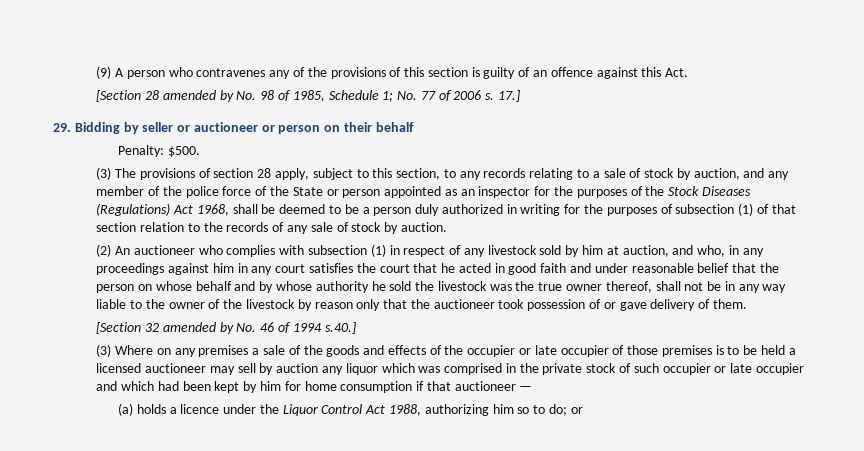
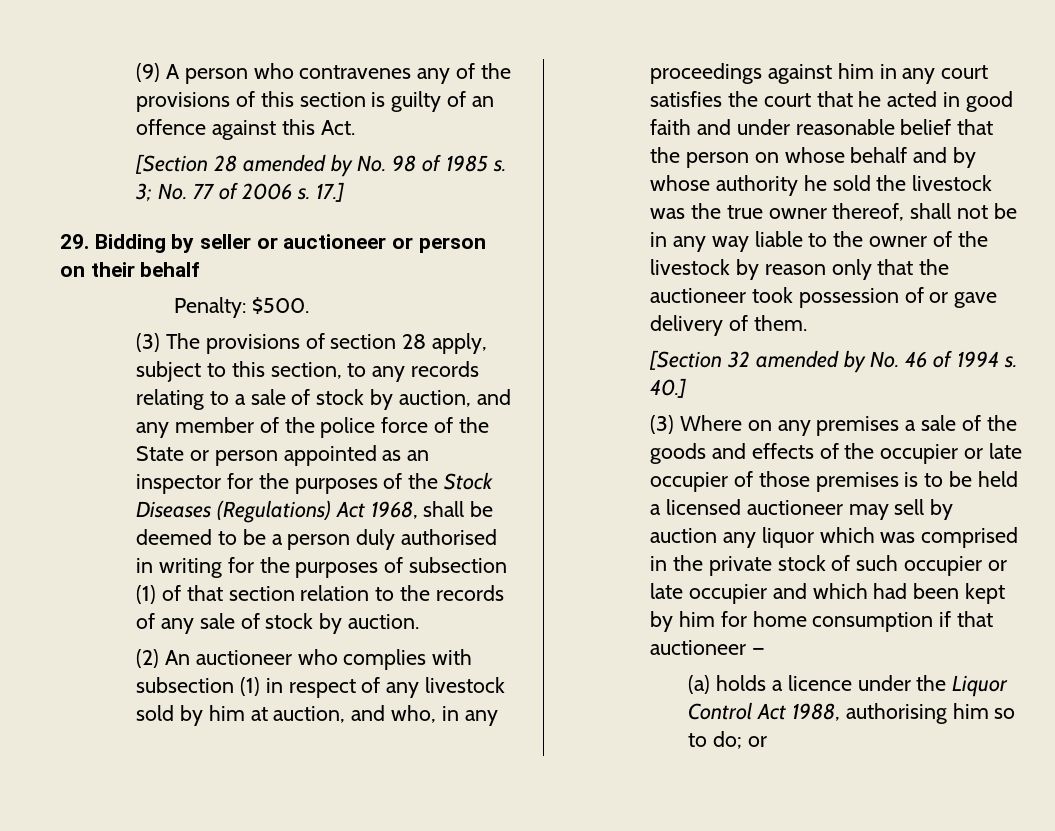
- [Section 28 amended by No. 98 of 1985, Schedule 1; No. 77 of 2006 s.
+ [Section 28 amended by No. 98 of 1985 s. 3; No. 77 of 2006 s.
- (3) The provisions of section 28 apply, subject to this section, to any records relating to a sale of stock by auction, and any member of the police force of the State or person appointed as an inspector for the purposes of the Stock Diseases (Regulations) Act 1968, shall be deemed to be a person duly authorized in writing for the purposes of subsection (1) of that section relation to the records of any sale of stock by auction.
+ (3) The provisions of section 28 apply, subject to this section, to any records relating to a sale of stock by auction, and any member of the police force of the State or person appointed as an inspector for the purposes of the Stock Diseases (Regulations) Act 1968, shall be deemed to be a person duly authorised in writing for the purposes of subsection (1) of that section relation to the records of any sale of stock by auction.
- [Section 32 amended by No. 46 of 1994 s.40.]
+ [Section 32 amended by No. 46 of 1994 s. 40.]
- (a) holds a licence under the Liquor Control Act 1988, authorizing him so to do; or
+ (a) holds a licence under the Liquor Control Act 1988, authorising him so to do; or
___
> What is expected: Every line from the one containing "- [Section 32" to the final line of the listing above should be set down exactly, with nothing added.

> Solution for this problem:
- [Section 32 amended by No. 46 of 1994 s.40.]
+ [Section 32 amended by No. 46 of 1994 s. 40.]
- (a) holds a licence under the Liquor Control Act 1988, authorizing him so to do; or
+ (a) holds a licence under the Liquor Control Act 1988, authorising him so to do; or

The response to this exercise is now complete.